In the ECCC, victims can file complaints and apply to be “civil parties”—that is, actual parties to the legal proceedings alongside the prosecution and the defense. They can give testimony and directly question the accused in court.

Survivor Im Sunthy (center) testified about her husband, Phung Ton, a respected professor who left Cambodia in March 1975 to attend several conferences in Europe, shortly before the Khmer Rouge seized power, and never made it back to his family. As Im Sunthy and her daughter discovered after the war, he returned to Phnom Penh in December 1975 but was immediately detained and sent to several camps before being taken to S-21, where he was tortured. He was executed at Choeung Ek, the mass killing site outside of Phnom Penh. — Lucian Perkins for the US Holocaust Memorial Museum

Within Cambodia, the ECCC gives wide publicity to its activities through live video feeds, weekly call-in programs, translation of foreign language material into Cambodian, and television summaries of court sessions.

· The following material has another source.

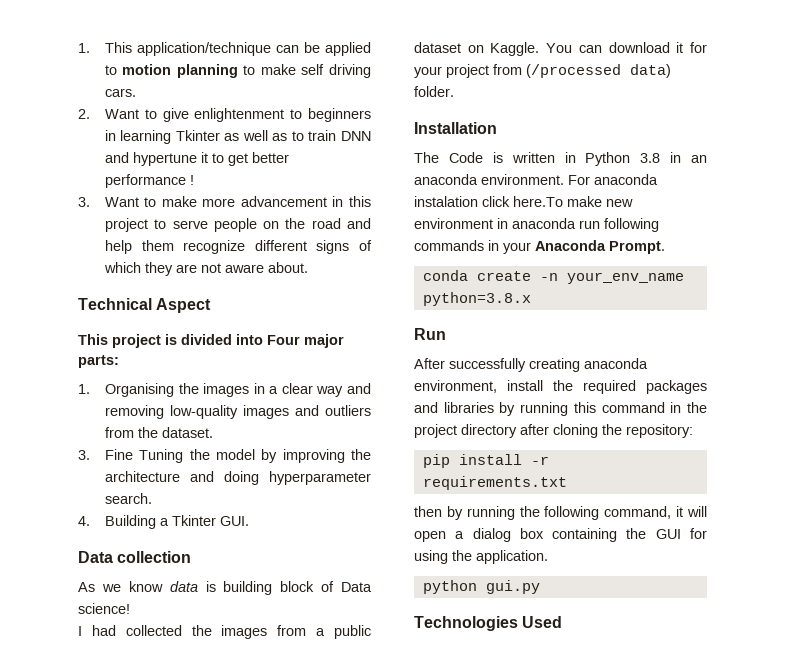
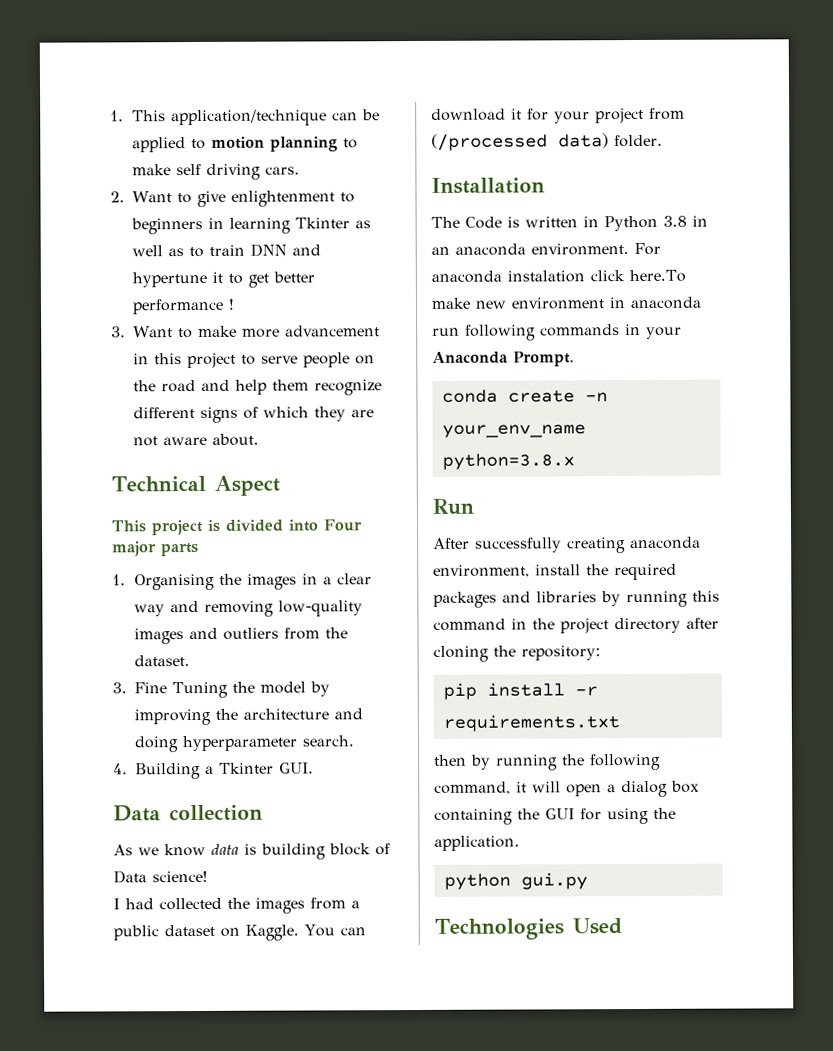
- This project is divided into Four major parts:
+ This project is divided into Four major parts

It has also helped bring Cambodians to witness the proceedings—so far, more than 165,000 have come, often riding buses from far-off communities. Many lived through the Khmer Rouge era, but others are young people who are getting their first real exposure to the terrors that shaped their parents’ generation. Private groups, meanwhile, organize workshops at schools and village gathering places to help educate the public about the court’s operations.